A few months before she got sick, she and I made red bean baos together. It would be my first time making them. I had watched her mix, knead, and roll from the sidelines at least a thousand times before. But never together. This was my uncomfortable return to the unforgiving world of dough, after a three-year hiatus. I was intimidated. But I had Po-Po, my mom, and my uncle there to guide me. To fuck up with me, too. We sat around the table together, dusty from flour, rolling out the dough pieces and filling the white disks with red bean paste–assembly-line style. When the baos were done steaming, they emerged pillow-soft and fluffy. And yummy. Super yummy. We did it. We made perfect baos.
I haven’t ventured into that scary place until recently when I decided to make red bean baos on my own, without Po-Po’s guidance and her infectious can-do attitude. Ugh–they came out of the steamer wimpy-looking, far from perfect. My self-loathing started to bubble up. I wanted to hurl these little hockey pucks across the room. But instead, I tried one (it was delicious actually) and began assessing what went wrong and what part of the recipe I might tweak the next time. It took Po-Po a thousand tries. So I have to continue, no matter how many times I screw up. The promise of a phenomenal batch is in my future. It’ll just take a while. Like Mr. Miyagi says to Daniel in Karate Kid , “First learn stand, then learn fly. Nature rule, Daniel-san, not mine.” In my case? First learn yeast, then learn knead.
RECIPE BELOW
Red Bean Baos 豆沙包
Makes 10-12 buns.
There have been extensive research into perfecting the bao dough.

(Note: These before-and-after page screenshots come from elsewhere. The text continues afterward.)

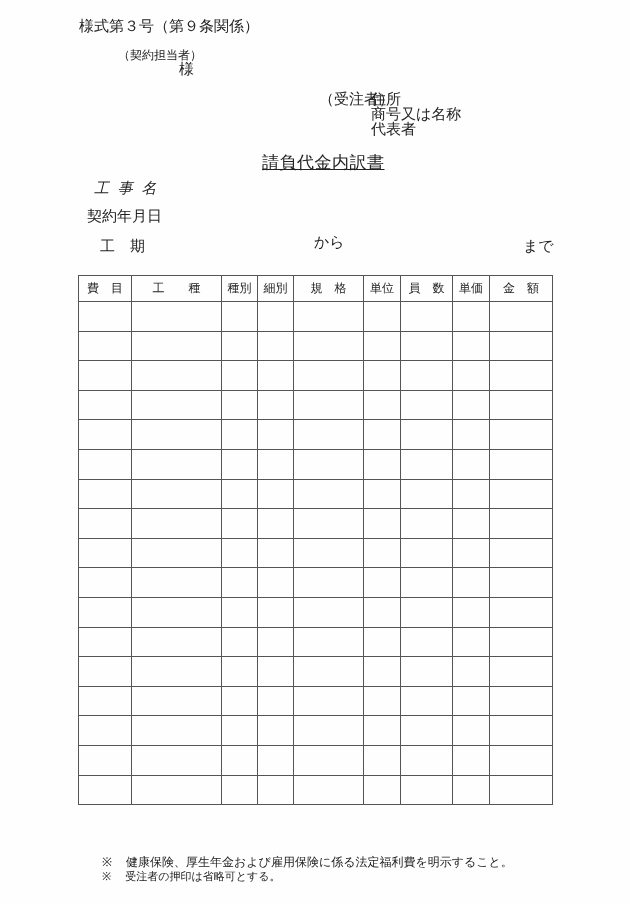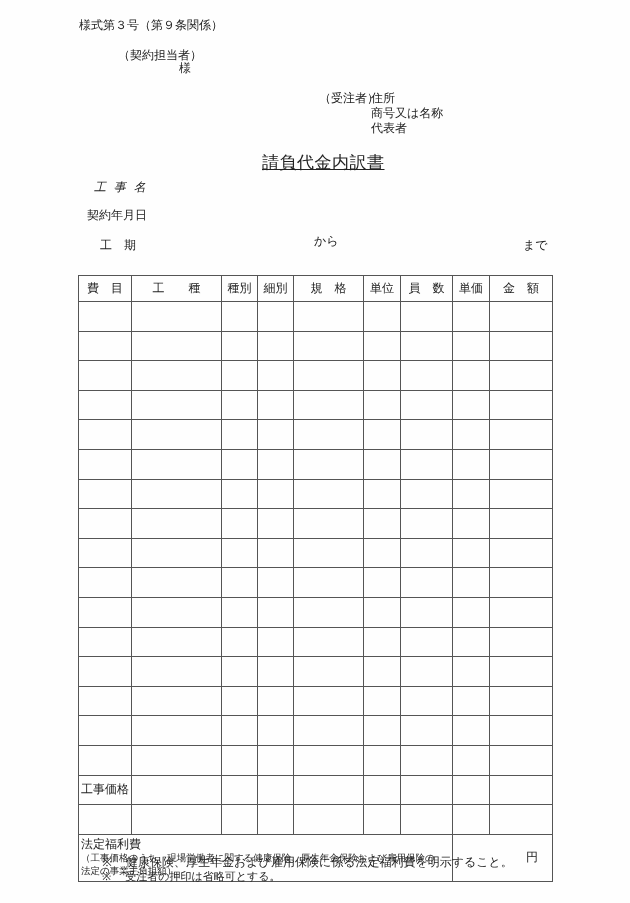"様式第３号（第９条関係）" .f12 { font-size: 12px -> 15px }
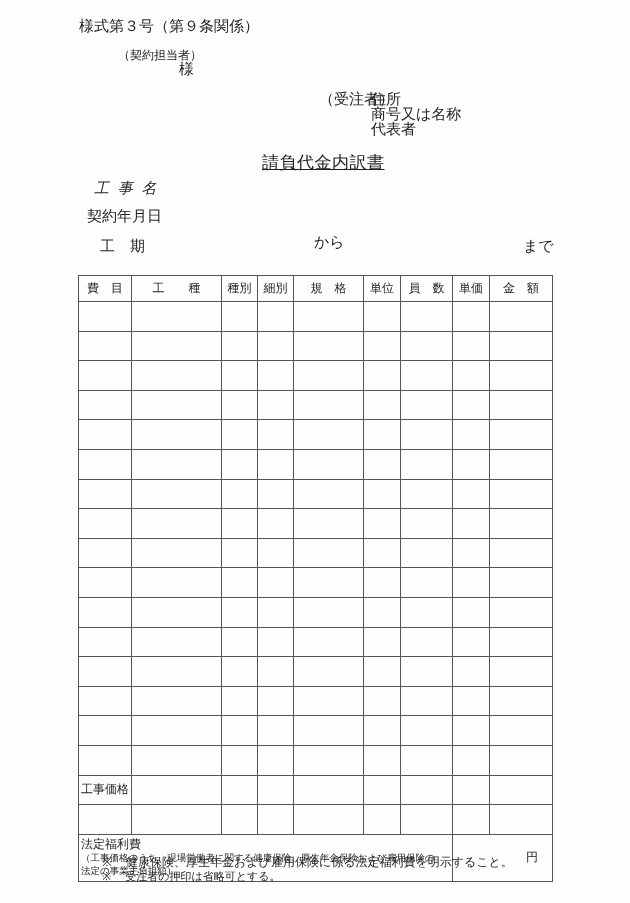"工事価格" tr.body { html: <tr> <td>工事価格</td> <td></td> <td></td> <td></td> <td></td> <td></td> <td></td> <td></td> <td></td> </tr> -> none }
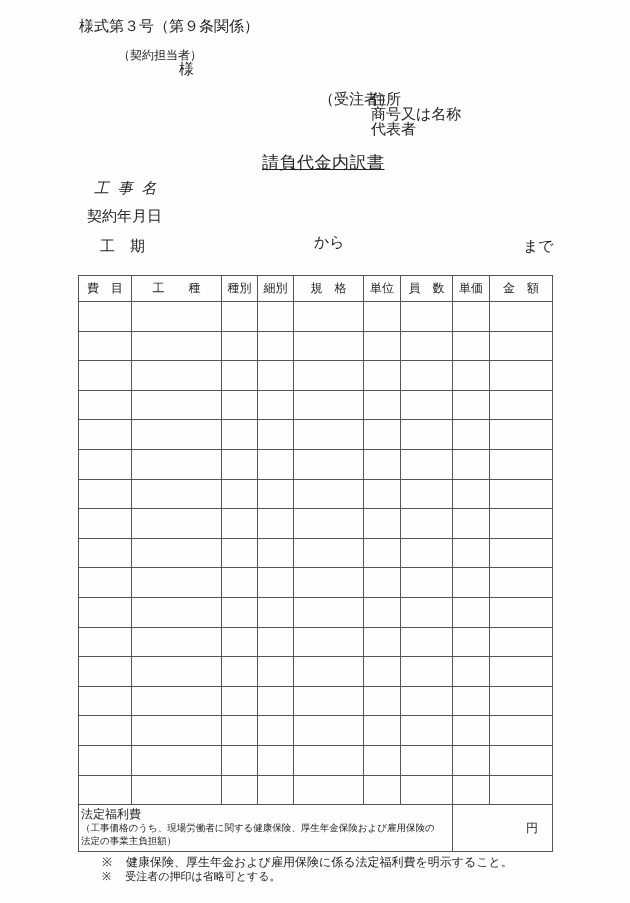"法定福利費" tr { html: <tr> <td> <span>法定福利費</span> <span>（工事価格のうち、現場労働者に関する健康保険、厚生年金保険および雇用保険の</span> <span>法定の事業主負担額）</span> </td> <td><span>円</span></td> </tr> -> none }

Check out this LA Times story by Andrea Nguyen for some tips.
INGREDIENTS
1 teaspoons instant dry yeast
2/3 cup lukewarm water
1.5 tablespoons sugar
1.5 tablespoons canola oil
Scant 2-2.5 cups all purpose flour
2 cups Red Bean Paste (homemade or canned adzuki)
Mix yeast, water, and sugar together until yeast dissolves. Add oil. Slowly add the yeast mixture to flour. Mix until combined. If the dough is still sticky, add more flour or if it’s too dry, add water by the ½ teaspoon.
On a floured work surface, knead dough until smooth. Cover with a damp towel and set aside to rise. In about 1 to 1.5 hours, the dough should have doubled in size.
Separate the dough into four quadrants and cut, and start with one portion at a time, leaving the damp towel over the other unused portions. Roll the dough out until it’s snake-like, then cut 2-3 inch pieces. Roll into a ball and flatten into a 3-4 inch disk. Then, fill with each disk with about 1.5 tablespoons of red bean paste. Seal off the bao opening.
In a steamer lined with parchment paper, steam baos for about 8-10 minutes until done.